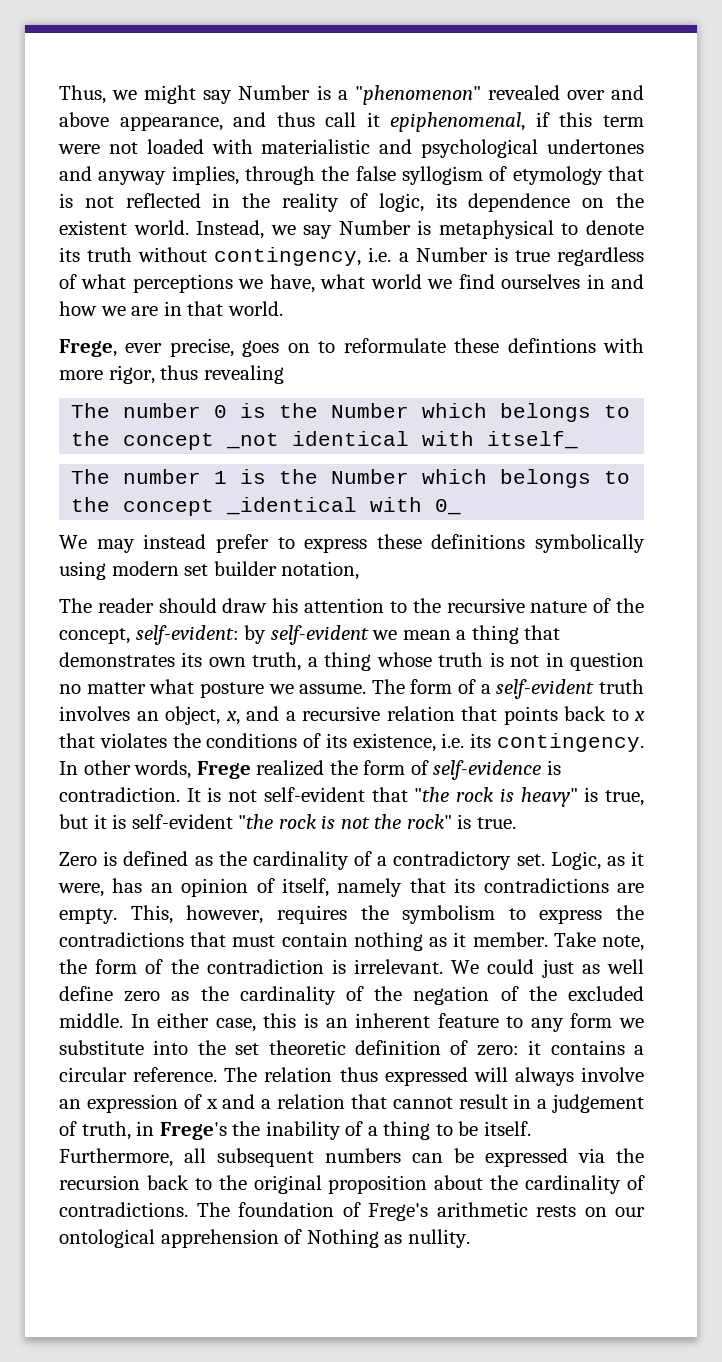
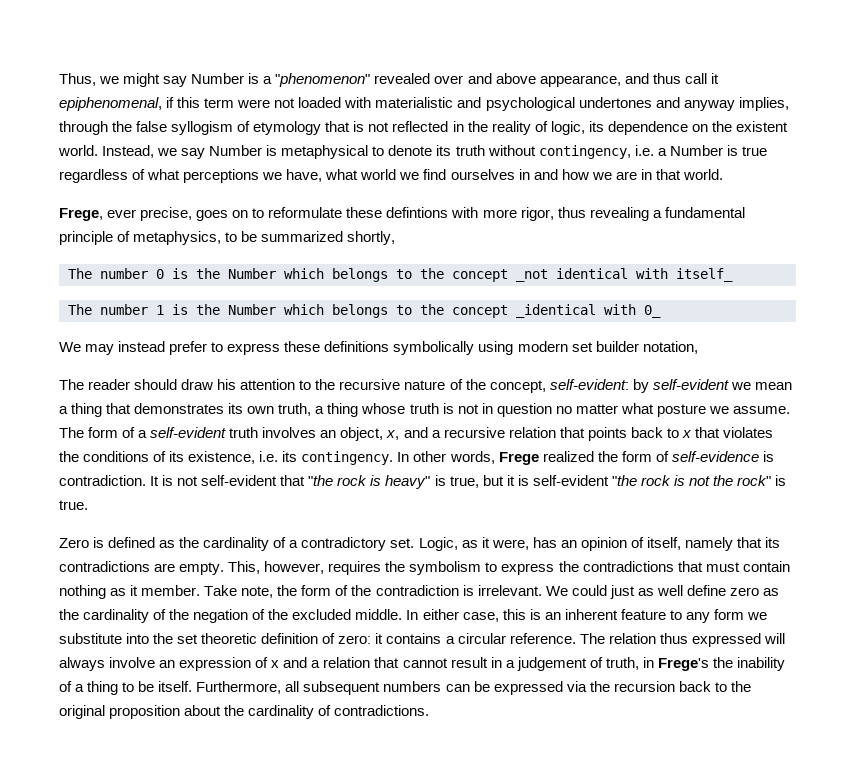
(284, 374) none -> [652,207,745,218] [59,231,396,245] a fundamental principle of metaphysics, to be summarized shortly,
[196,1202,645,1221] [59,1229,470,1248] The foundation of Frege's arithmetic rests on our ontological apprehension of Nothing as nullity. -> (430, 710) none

== == ==

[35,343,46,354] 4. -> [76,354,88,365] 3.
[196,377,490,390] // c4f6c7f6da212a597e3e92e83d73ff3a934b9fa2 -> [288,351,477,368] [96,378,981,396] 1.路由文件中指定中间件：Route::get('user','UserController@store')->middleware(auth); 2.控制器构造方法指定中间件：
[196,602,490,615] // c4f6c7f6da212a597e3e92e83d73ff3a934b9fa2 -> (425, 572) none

== == ==

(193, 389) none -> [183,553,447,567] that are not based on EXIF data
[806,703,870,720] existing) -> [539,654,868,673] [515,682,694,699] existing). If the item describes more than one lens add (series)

== == ==

#### [Task directions]
Reproduce exactly the section above that begins at the line containing "[196,377,490,390] // c4f6c7f6da212a597e3e92e83d73ff3a934b9fa2" and ends at the line containing "[196,602,490,615] // c4f6c7f6da212a597e3e92e83d73ff3a934b9fa2", leaving out all other lines.

#### [Completed exercise]
[196,377,490,390] // c4f6c7f6da212a597e3e92e83d73ff3a934b9fa2 -> [288,351,477,368] [96,378,981,396] 1.路由文件中指定中间件：Route::get('user','UserController@store')->middleware(auth); 2.控制器构造方法指定中间件：
[196,602,490,615] // c4f6c7f6da212a597e3e92e83d73ff3a934b9fa2 -> (425, 572) none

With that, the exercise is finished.